Common TDEE Mistakes
The biggest mistake is overestimating your activity level. Most people who exercise 3–4 times per week should select 'moderately active' rather than 'very active' — the 'very active' multiplier (1.725) is intended for athletes training 6–7 days per week at high intensity, or people with physically demanding jobs who also exercise. Selecting the wrong activity level can overestimate your TDEE by 300–500 calories per day, which completely undermines a caloric deficit for weight loss. A second common error is treating TDEE as a fixed number. Your TDEE fluctuates daily based on NEAT (Non-Exercise Activity Thermogenesis) — fidgeting, walking, standing, and other unconscious movements that can vary by 200–800 calories between sedentary and active days. When cutting calories, adaptive thermogenesis also reduces your TDEE over time as your body downregulates metabolism. Re-calculate your TDEE every 4–6 weeks during a diet phase. For wheelchair users, standard activity multipliers may overestimate lower-body NEAT; consider using the lower end of the activity range and adjusting based on actual results over 2–3 weeks.

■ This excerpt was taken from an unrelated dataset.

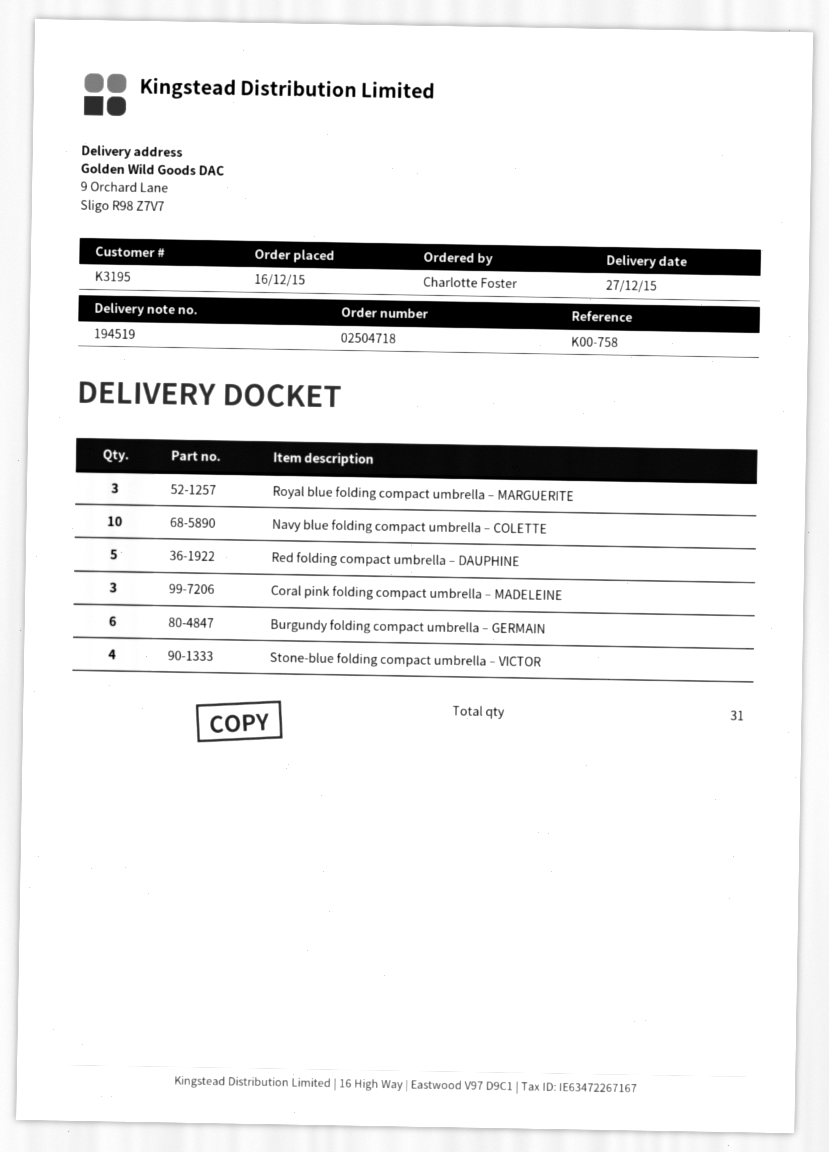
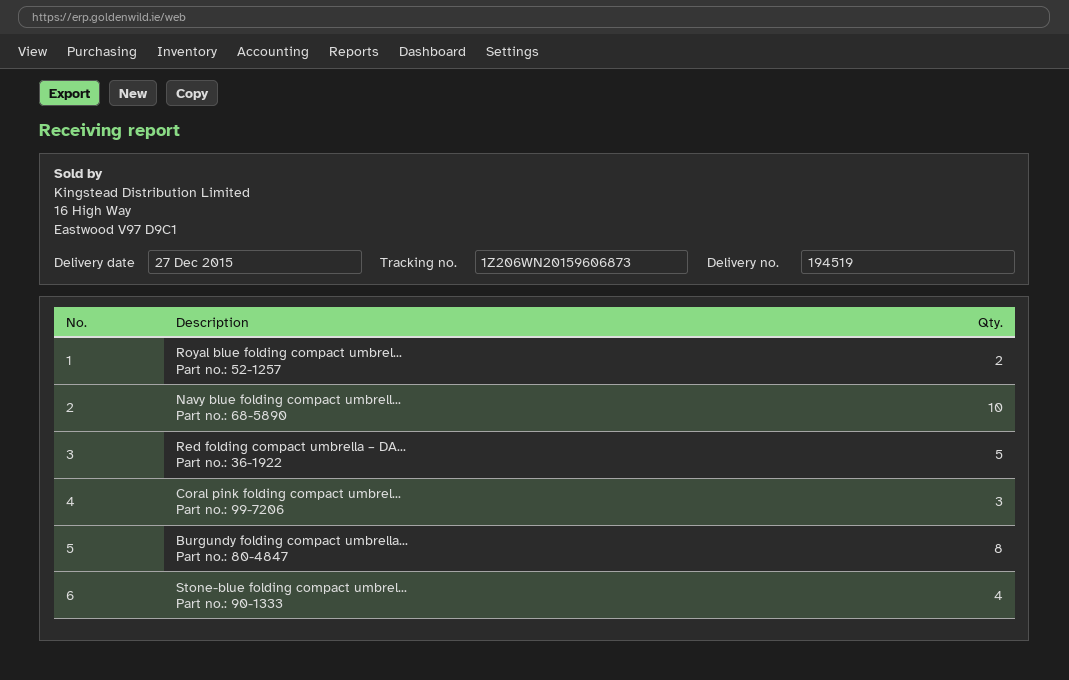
Royal blue folding compact umbrella – MARGUERITE: 3 -> 2
Burgundy folding compact umbrella – GERMAIN: 6 -> 8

TDEE for Adaptive Athletes and Wheelchair Users
Standard activity multipliers are calibrated on able-bodied populations and may overestimate TDEE for wheelchair users because they assume lower-body NEAT (Non-Exercise Activity Thermogenesis). Ambulatory movement — standing, walking, fidgeting — contributes significantly to daily calorie burn in able-bodied people, but wheelchair users with complete paralysis do not generate this component. As a starting point, select the multiplier one step lower than your activity level suggests, then adjust based on real body weight results over 3–4 weeks. Athletes using the Katch-McArdle formula with a measured body fat percentage will get the most accurate estimate since it directly accounts for lean body mass.
Frequently Asked Questions
Why does my TDEE seem to change over time?
Your TDEE decreases during prolonged caloric restriction through adaptive thermogenesis — your metabolism downregulates to conserve energy as you lose weight. This is normal, not a metabolism problem. Every 4–6 kg of weight lost, recalculate your TDEE using your new body weight. During long diet phases, you may need to eat slightly less than the calculated number. Diet breaks (returning to maintenance calories for 1–2 weeks) can partially reset adaptive thermogenesis.
Which BMR formula should I use?
For most people without a known body fat percentage, Mifflin-St Jeor (1990) is the best choice — it was developed from a diverse population sample and consistently outperforms Harris-Benedict in validation studies. If you know your body fat percentage from a DEXA scan or reliable measurement, use Katch-McArdle, which is the most accurate because it uses lean body mass directly. This calculator shows all three and averages them, which reduces the impact of any single formula's errors.